What happens if a garbled circuit performs a computation on masked data creating masked output and the computation leaks to side channels? Theory says, it does not matter and it has strong points to bolster its claim. Friday, at CHES 2010, Thomas Schneider showed that garbled circuits made another step towards being practical in his talk "Garbled Circuits for Leakage-Resilience: Hardware Implementation and Evaluation of One-Time Programs". (The paper has been written by K. Järvinen, V. Kolesnikov, A.-R. Sadeghi and T. Schneider.)
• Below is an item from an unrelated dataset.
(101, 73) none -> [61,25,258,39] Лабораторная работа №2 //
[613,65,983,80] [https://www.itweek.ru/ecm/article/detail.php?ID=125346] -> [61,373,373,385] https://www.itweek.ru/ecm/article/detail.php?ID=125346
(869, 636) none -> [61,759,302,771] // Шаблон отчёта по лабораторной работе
Their first achievement is that they implemented two architectures to evaluate garbled circuits in a FPGA and thus have the first timing data for garbled circuits on hardware. They obtained their performance figures for a garbled circuit computing AES. It still is rather slow compared to conventionally protected implementations but it is substantially faster than the currently best software implementation.
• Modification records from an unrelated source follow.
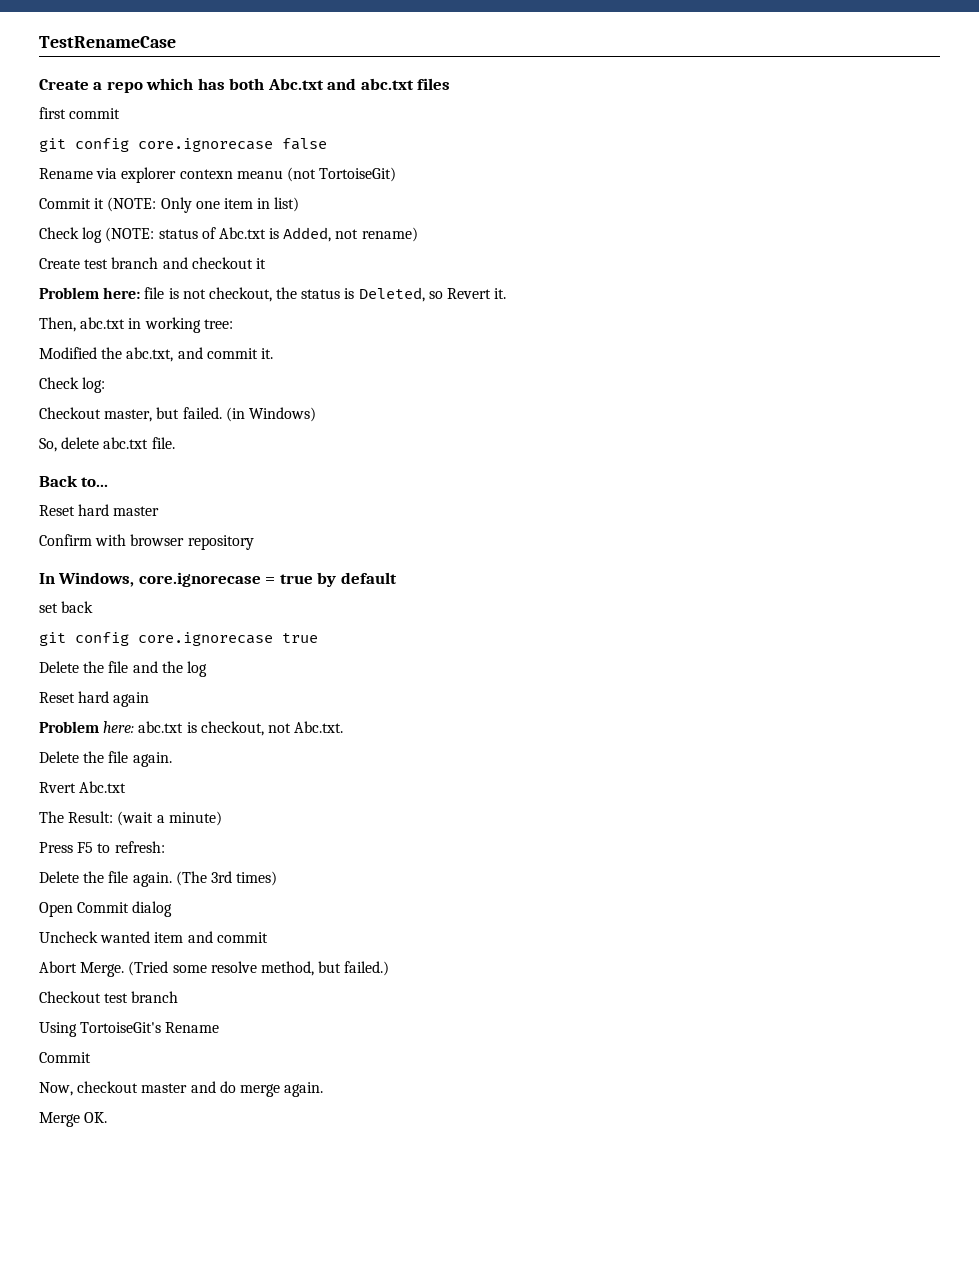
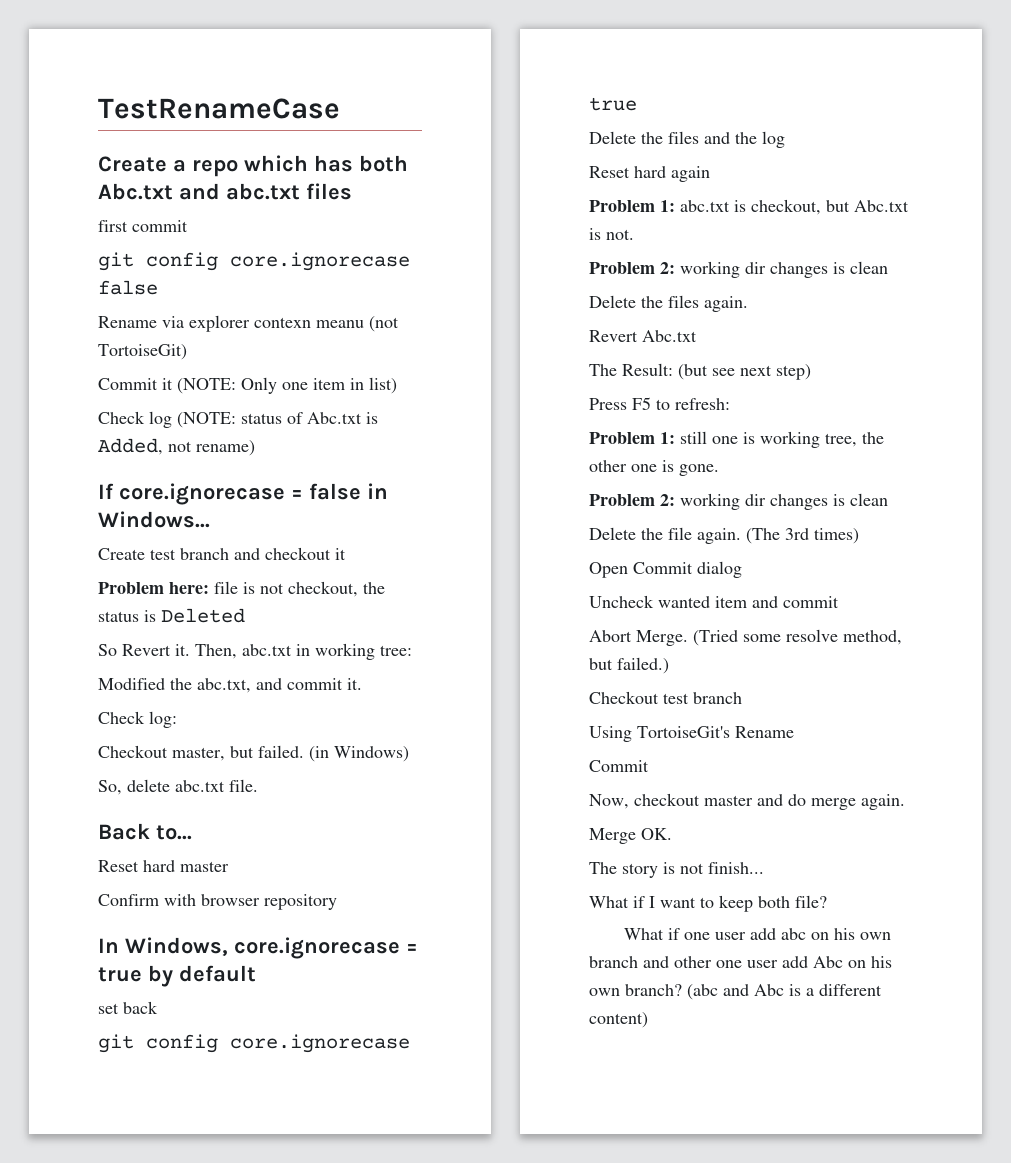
(418, 234) none -> [98,483,388,505] [98,511,210,528] // If core.ignorecase = false in Windows...
[358,287,443,302] Deleted, so -> [161,608,245,623] [98,644,117,656] Deleted // So
(507, 293) // -> (190, 650) none
[108,661,129,673] file -> [668,131,699,144] files
[103,721,135,733] here: -> [660,200,675,212] 1:
[267,721,344,733] [39,751,172,767] [39,782,76,793] not Abc.txt. // Delete the file again. // Rvert -> [826,200,909,212] [589,228,634,240] [589,261,888,278] [589,295,748,312] [589,330,638,342] but Abc.txt is not. // Problem 2: working dir changes is clean // Delete the files again. // Revert
[117,811,222,826] (wait a minute) -> [678,364,811,380] (but see next step)
(165, 847) none -> [589,431,884,448] [589,460,719,476] [589,493,888,510] // Problem 1: still one is working tree, the other one is gone. // Problem 2: working dir changes is clean
(108, 1117) none -> [589,862,764,878] [589,895,827,912] [623,928,891,940] [589,956,892,968] [589,984,882,1000] [589,1012,648,1028] // The story is not finish... // What if I want to keep both file? // What if one user add abc on his own branch and other one user add Abc on his own branch? (abc and Abc is a different content)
But they also achieve to make the output verifiable. To do this, they basically wrap a n-out-of-n secret sharing scheme around the garbled circuit. The shares traverse through the circuit and any manipulation of the computation destroys at least one share. In the end, the result is only unmasked if the secret can be reconstructed. The secret sharing has, just like the masking and unmasking of the data, to happen inside trusted hardware. This trusted hardware may be tamper proof devices but one can also imagine a scenario where the trusted hardware is your own computer while you outsource the heavy workload computation to rented, untrusted hardware.